- Listed entries

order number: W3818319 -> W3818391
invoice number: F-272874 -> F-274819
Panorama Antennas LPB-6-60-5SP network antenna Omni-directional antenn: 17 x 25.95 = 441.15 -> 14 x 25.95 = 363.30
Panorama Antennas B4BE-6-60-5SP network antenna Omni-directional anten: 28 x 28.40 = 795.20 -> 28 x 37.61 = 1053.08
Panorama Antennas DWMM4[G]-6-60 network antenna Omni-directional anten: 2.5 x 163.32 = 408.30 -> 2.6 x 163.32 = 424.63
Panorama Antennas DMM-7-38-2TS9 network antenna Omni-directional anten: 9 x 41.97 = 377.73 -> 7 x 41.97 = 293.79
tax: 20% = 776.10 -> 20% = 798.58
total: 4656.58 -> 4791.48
---
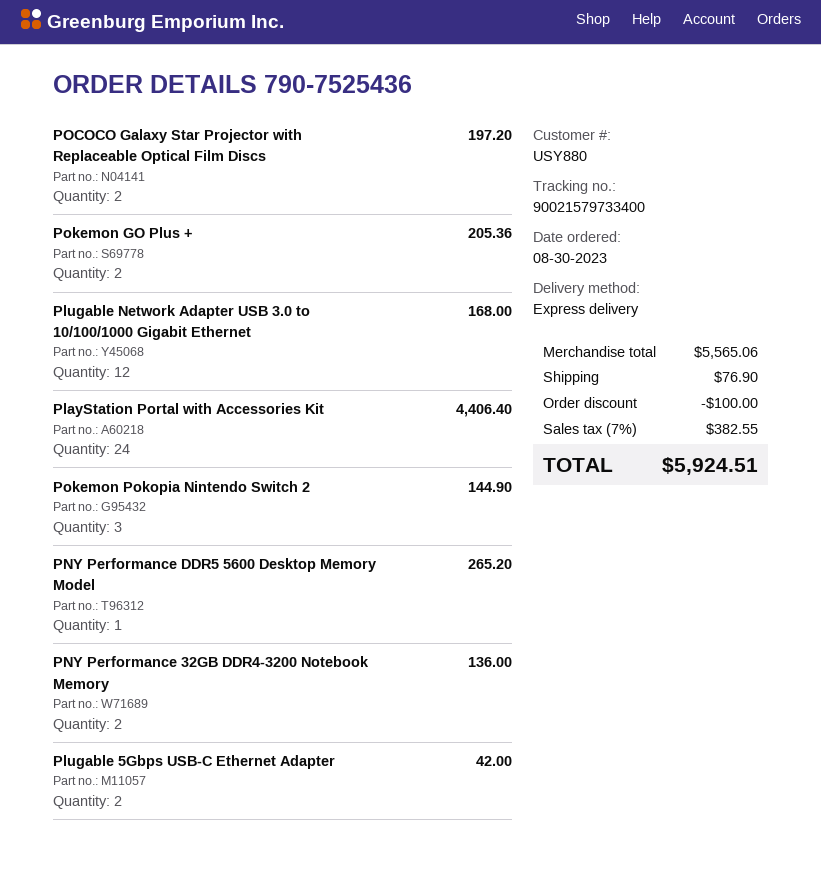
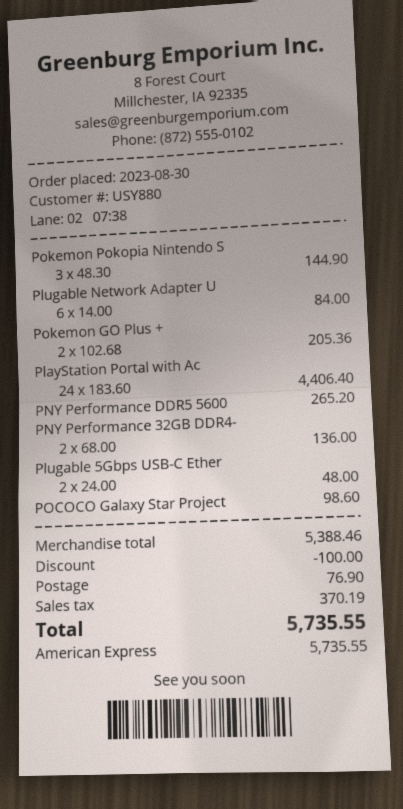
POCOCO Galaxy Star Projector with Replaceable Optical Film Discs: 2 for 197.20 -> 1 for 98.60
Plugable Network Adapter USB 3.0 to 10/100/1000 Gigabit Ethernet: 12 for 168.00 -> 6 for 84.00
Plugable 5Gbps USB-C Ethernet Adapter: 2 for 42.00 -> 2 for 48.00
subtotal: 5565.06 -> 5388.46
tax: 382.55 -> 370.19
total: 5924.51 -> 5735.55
==
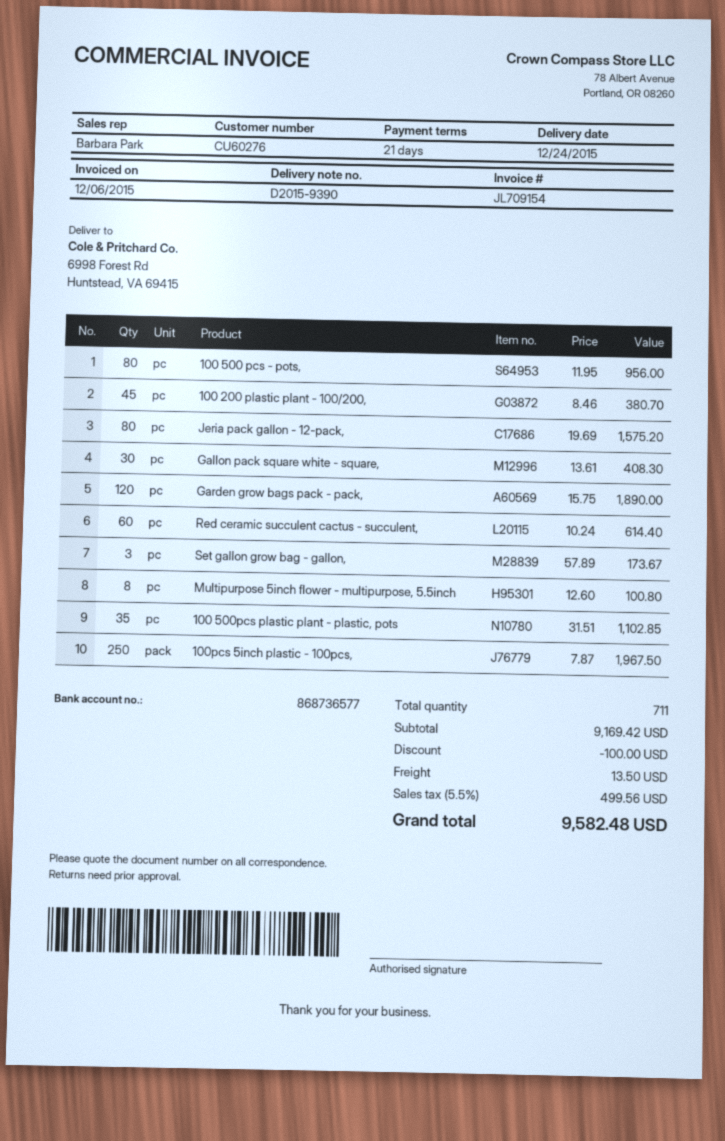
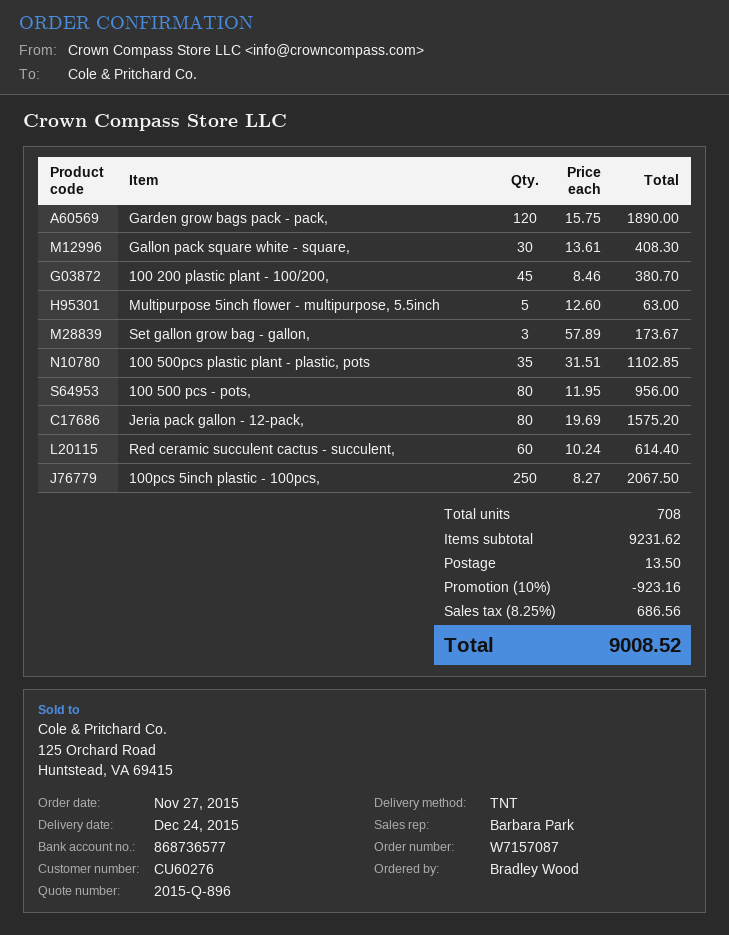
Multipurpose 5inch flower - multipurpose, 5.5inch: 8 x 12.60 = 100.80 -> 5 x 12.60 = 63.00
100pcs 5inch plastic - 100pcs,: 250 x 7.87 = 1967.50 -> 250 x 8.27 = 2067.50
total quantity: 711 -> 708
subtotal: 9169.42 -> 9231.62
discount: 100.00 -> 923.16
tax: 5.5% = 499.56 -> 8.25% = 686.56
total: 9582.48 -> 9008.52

- Problem description
Starting with the line with "order number: W3818319 -> W3818391" above and going on through the line with "Panorama Antennas B4BE-6-60-5SP", transcribe every line exactly, both ends included, and add nothing.

- Result of the task
order number: W3818319 -> W3818391
invoice number: F-272874 -> F-274819
Panorama Antennas LPB-6-60-5SP network antenna Omni-directional antenn: 17 x 25.95 = 441.15 -> 14 x 25.95 = 363.30
Panorama Antennas B4BE-6-60-5SP network antenna Omni-directional anten: 28 x 28.40 = 795.20 -> 28 x 37.61 = 1053.08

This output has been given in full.